- _SUPPLIED DATA_

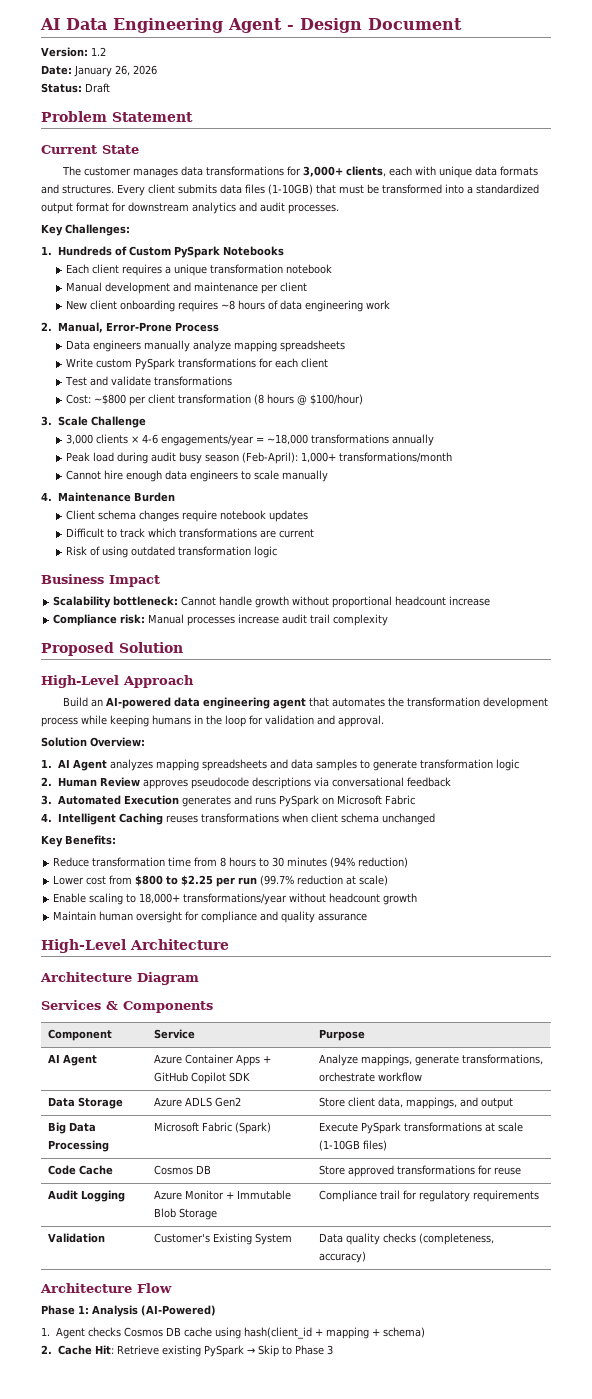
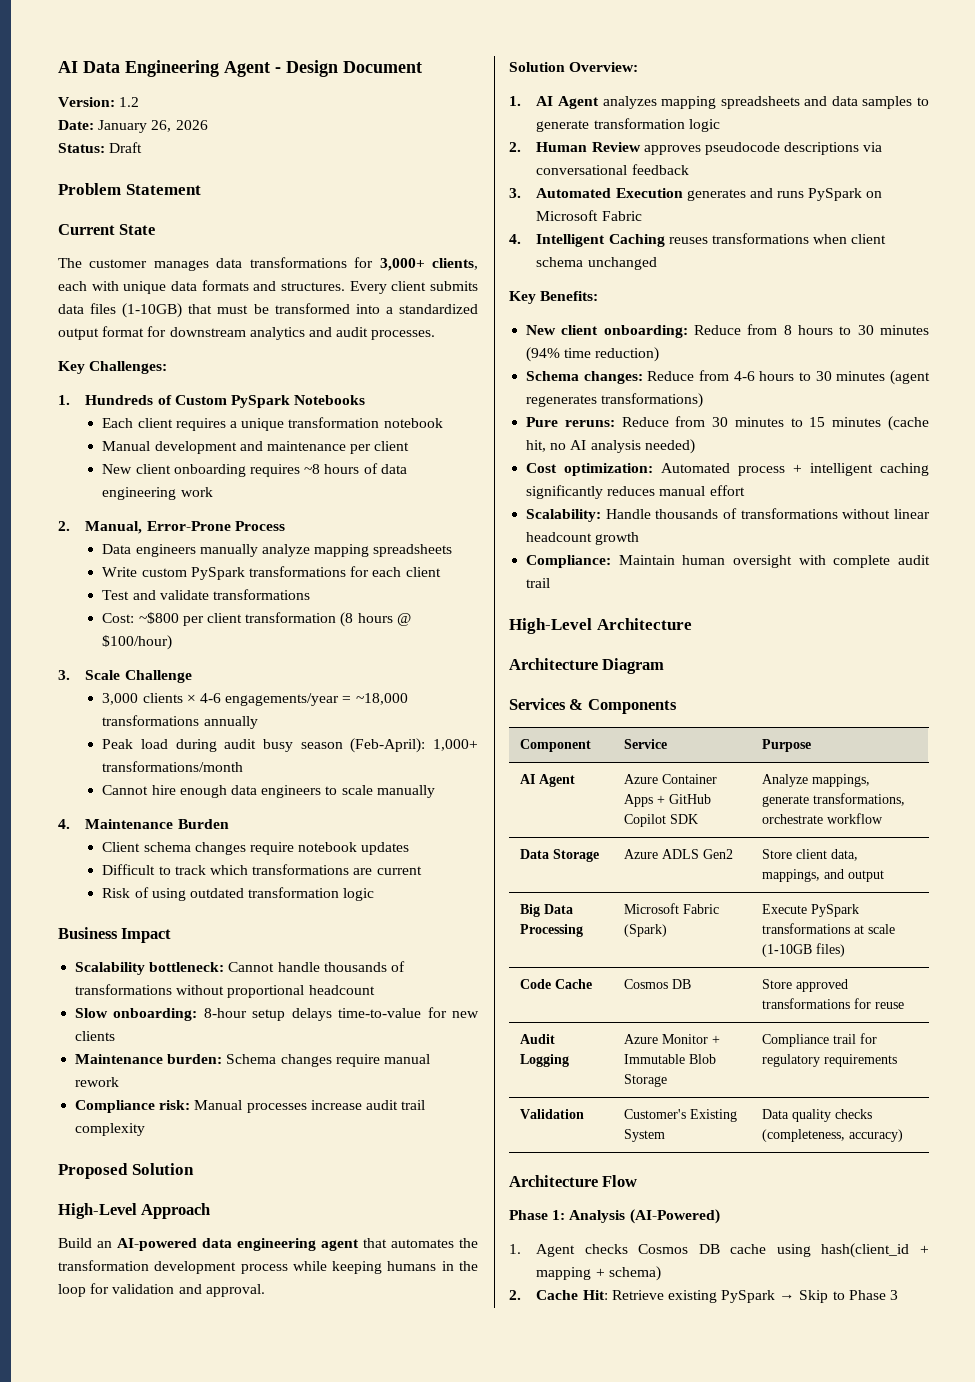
- Scalability bottleneck: Cannot handle growth without proportional headcount increase
+ Scalability bottleneck: Cannot handle thousands of transformations without proportional headcount
+ Slow onboarding: 8-hour setup delays time-to-value for new clients
+ Maintenance burden: Schema changes require manual rework
- Reduce transformation time from 8 hours to 30 minutes (94% reduction)
+ New client onboarding: Reduce from 8 hours to 30 minutes (94% time reduction)
- Lower cost from $800 to $2.25 per run (99.7% reduction at scale)
- Enable scaling to 18,000+ transformations/year without headcount growth
+ Schema changes: Reduce from 4-6 hours to 30 minutes (agent regenerates transformations)
+ Pure reruns: Reduce from 30 minutes to 15 minutes (cache hit, no AI analysis needed)
+ Cost optimization: Automated process + intelligent caching significantly reduces manual effort
+ Scalability: Handle thousands of transformations without linear headcount growth
- Maintain human oversight for compliance and quality assurance
+ Compliance: Maintain human oversight with complete audit trail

- _WORK ITEM_
Please show every line of the entries above that contains the word "time".

- _TASK SOLUTION_
+ Slow onboarding: 8-hour setup delays time-to-value for new clients
- Reduce transformation time from 8 hours to 30 minutes (94% reduction)
+ New client onboarding: Reduce from 8 hours to 30 minutes (94% time reduction)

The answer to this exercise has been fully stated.